Your assignment:
Below are records; report the number of lines in them that include the word "Card", with no other text.

** Opening Entries shown block **

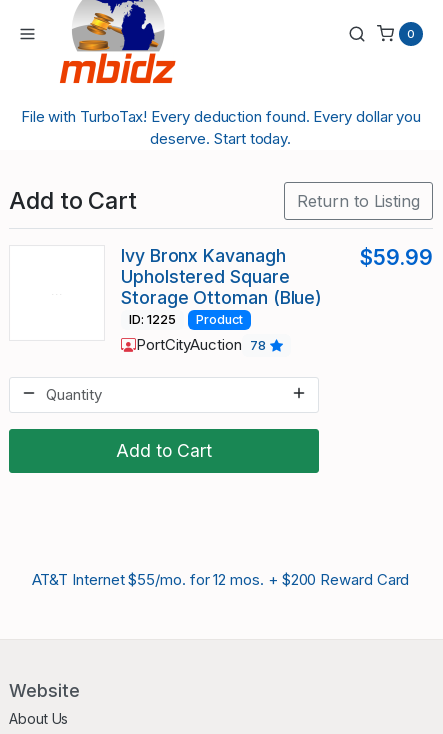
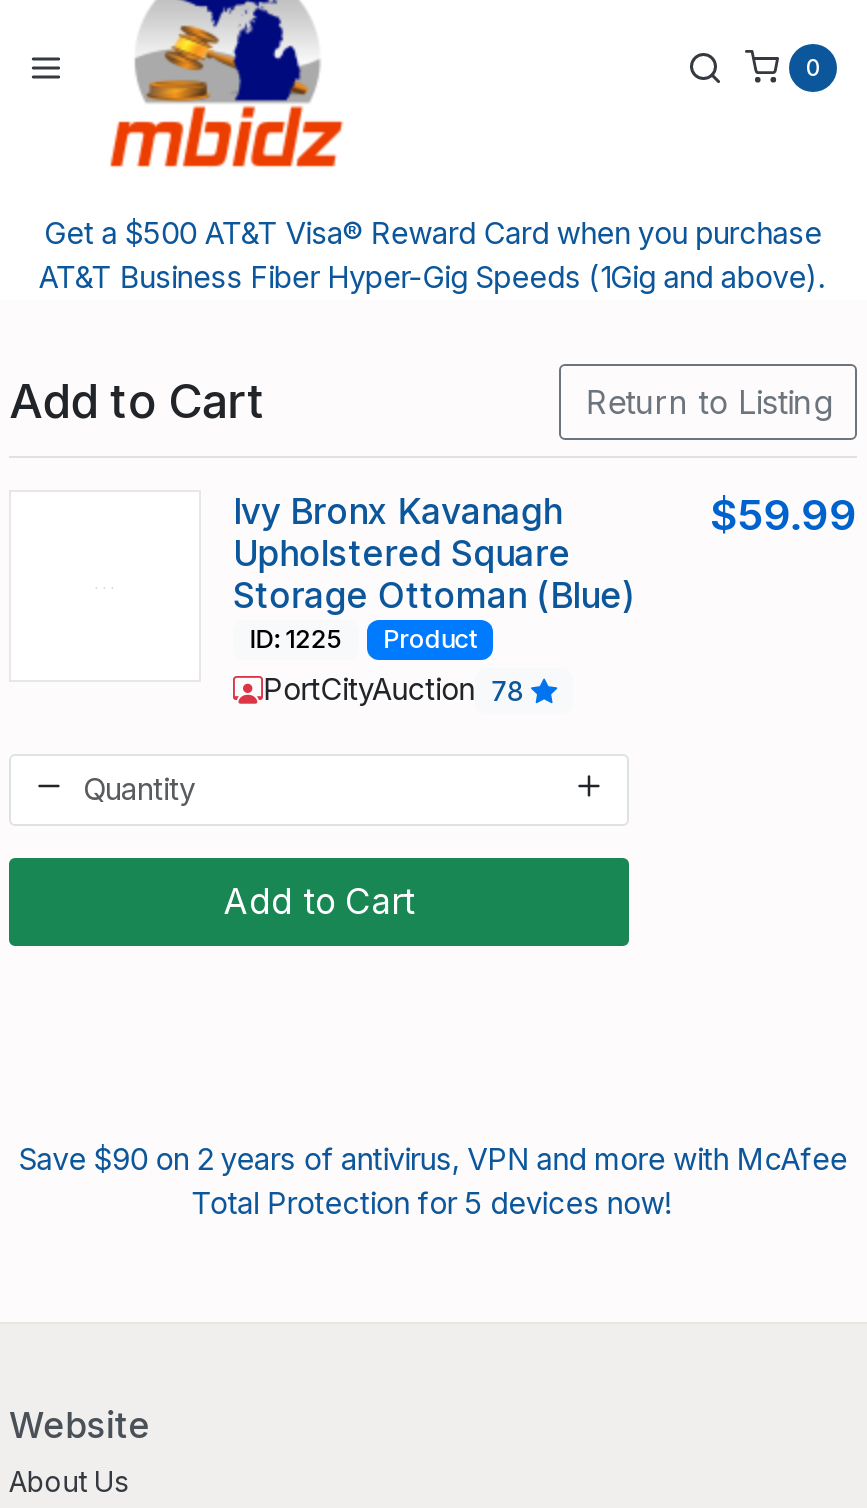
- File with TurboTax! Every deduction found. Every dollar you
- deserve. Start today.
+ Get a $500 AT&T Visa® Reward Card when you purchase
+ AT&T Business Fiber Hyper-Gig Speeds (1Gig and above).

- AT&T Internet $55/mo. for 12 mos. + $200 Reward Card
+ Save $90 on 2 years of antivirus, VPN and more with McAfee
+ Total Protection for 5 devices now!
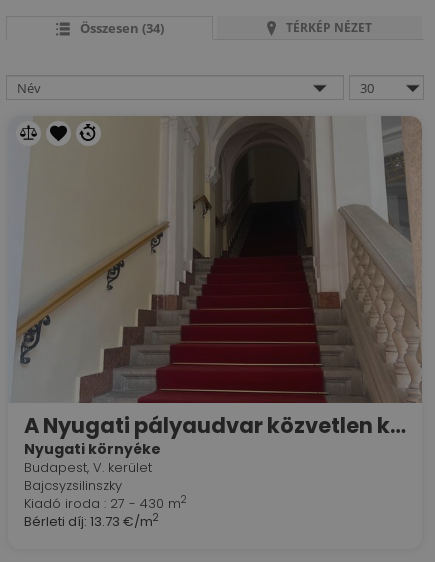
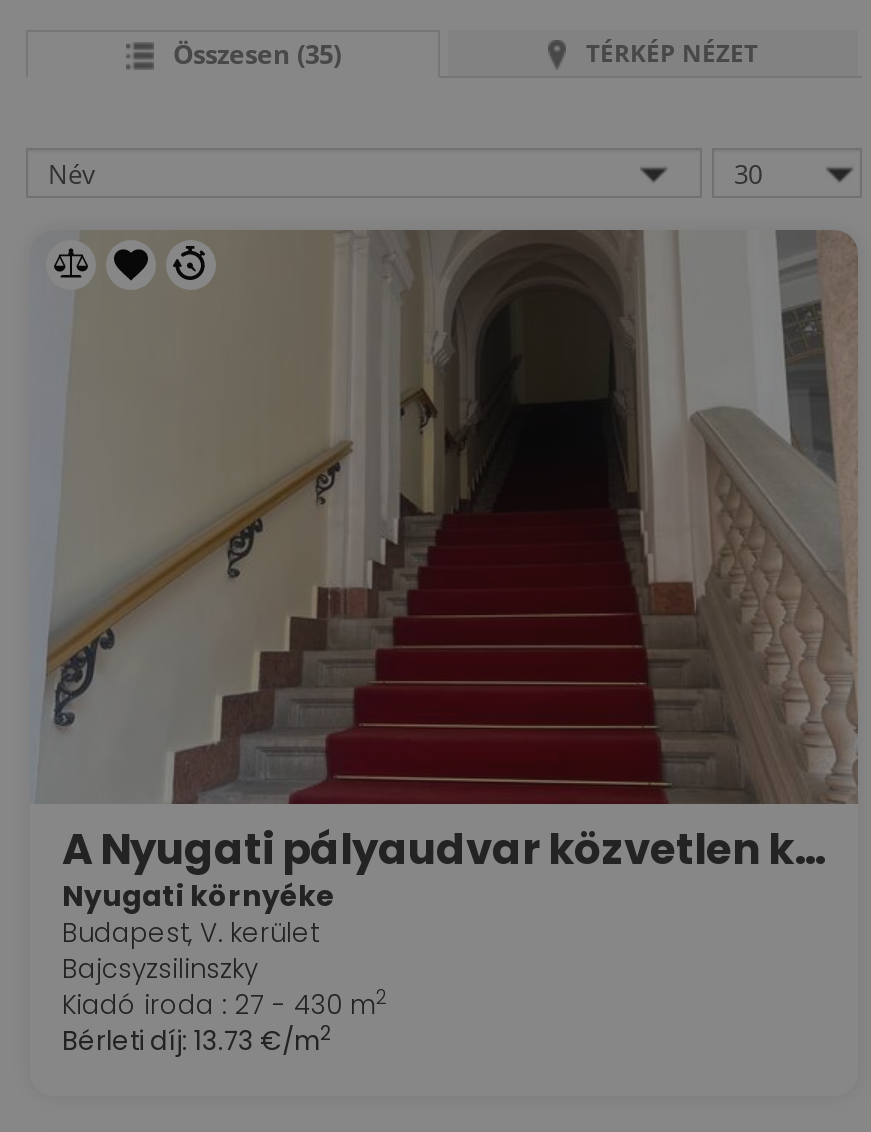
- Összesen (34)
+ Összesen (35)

** Closing Entries shown block **

Exercise output:
2